Photo Credit: courtesy

This is now the season when Israeli children return to school. For some it’s the same old school but a different class/grade, and for others it’s a new school completely. Israeli parents have a lot of choices in education styles and curriculum when choosing schools for their children. In most cities, towns and regions there are regular “state” or public schools, which aren’t religious, state-religious and atzma’i-“independent,” which are chareidi. In the religious sector, for boys there’s also the Talmud Torah, which is charda”l, a “zionist chareidi” style of education.

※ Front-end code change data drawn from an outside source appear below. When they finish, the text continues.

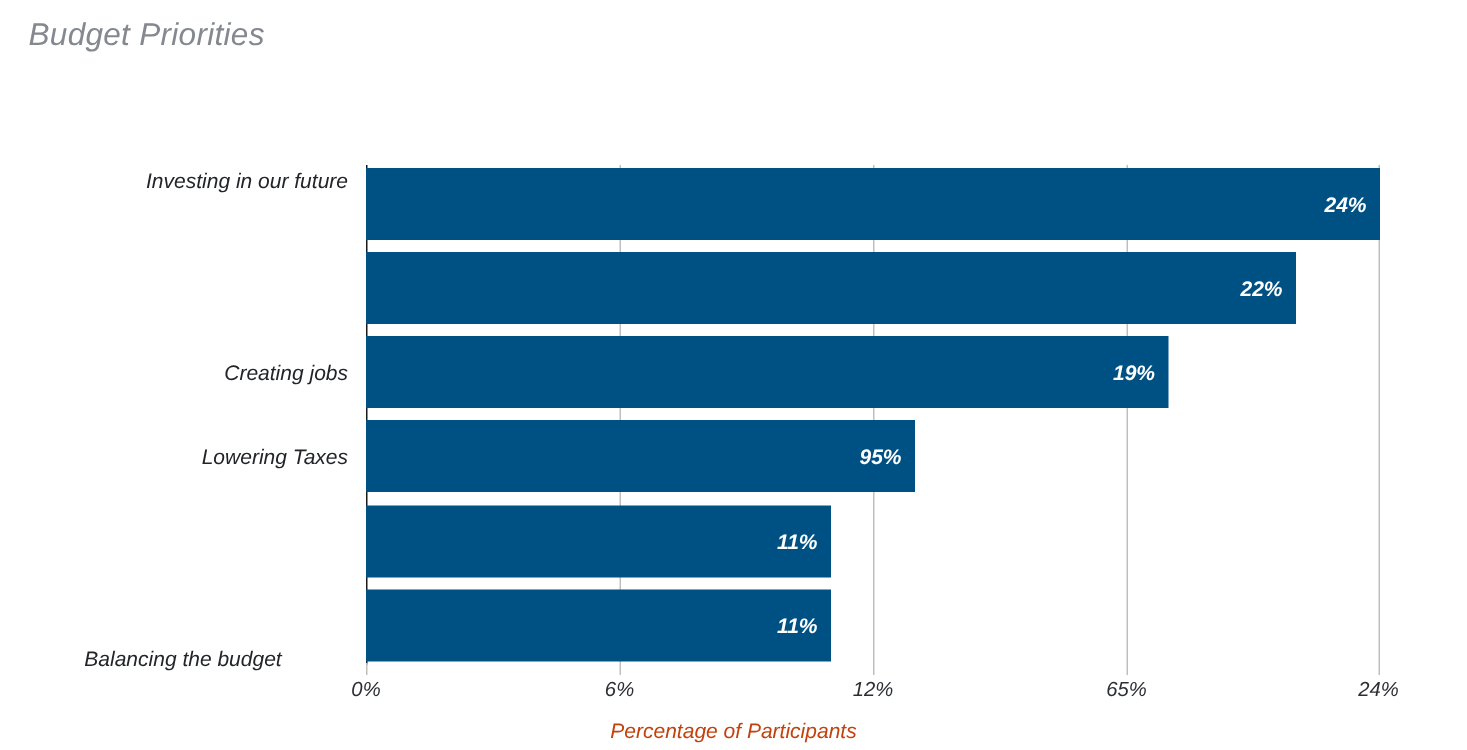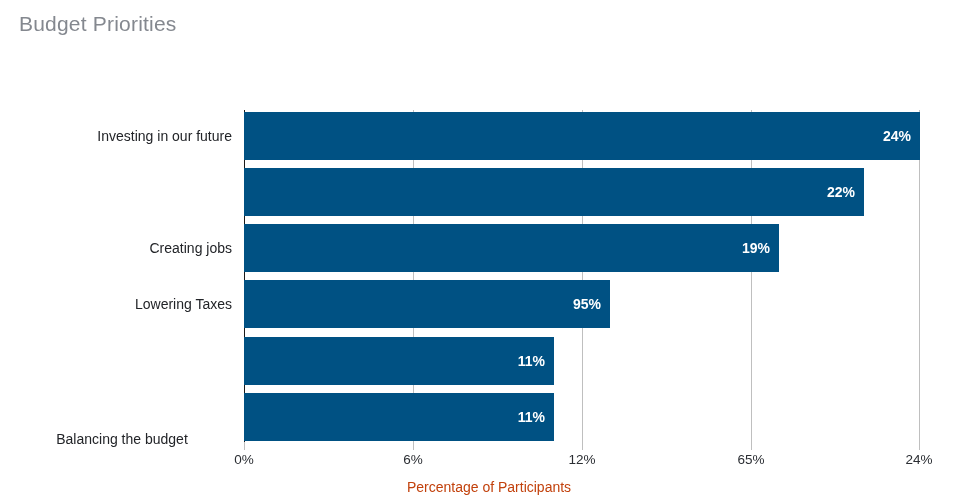--- a/index.html
+++ b/index.html
@@ -21,6 +21,7 @@
     width: 978px;
     height: 464px;
     background: #ffffff;
+    font-style: italic;
   }
 
   

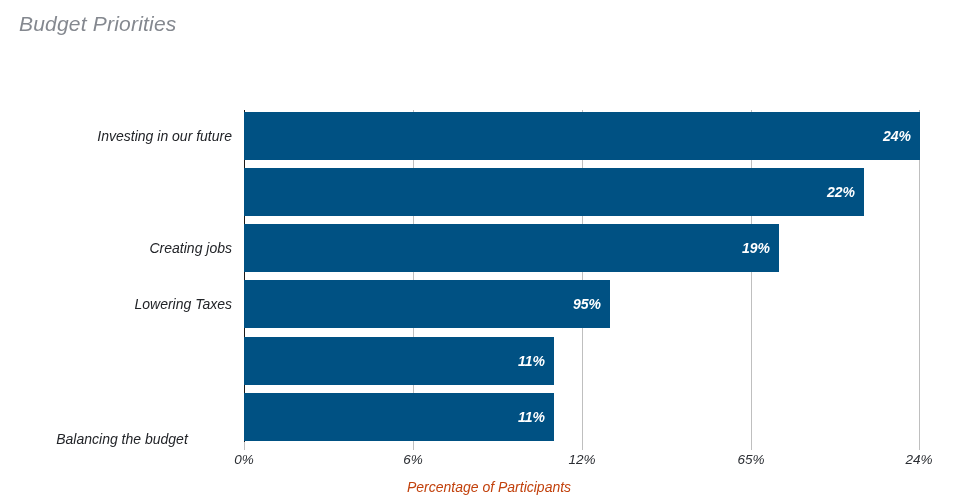--- a/index.html
+++ b/index.html
@@ -184,7 +184,7 @@
     </div>
   </div>
 
-  <div class="cat-label" style="top:128px;">Investing in our future</div>
+  <div class="cat-label" style="top:112px;">Investing in our future</div>
   <div class="cat-label" style="top:296px;">Lowering Taxes</div>
   <div class="cat-label" style="top:240px;">Creating jobs</div>
   <div class="cat-label" style="top:431px;text-align:center;">Balancing the budget</div>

In recent years men who left the chareidi way of life have protested very vehemently about how the curriculum in the chareidi schools left them at a terrible disadvantage in trying to learn a profession, study in a university and/or get a decent job. The curriculum in the chareidi boys schools only prepares them for yeshiva life. It’s almost totally Talmud with very basic math. And in some schools the classes are taught in Yiddish, so that their Hebrew is sub-par. A neighbor of mine who left the chareidi world says that they aren’t even taught to write basic compositions, just to memorize and recite. The norm in recent years in the chareidi world is for the husband to “learn” in a yeshiva full-time as a job, get a small stipend, and be supported by his wife. That’s why in the girls schools, there is a general bagrut, matriculation curriculum, in which the girls learn math, English and other subjects on a level which allows them to study for a profession and get a good job/salary.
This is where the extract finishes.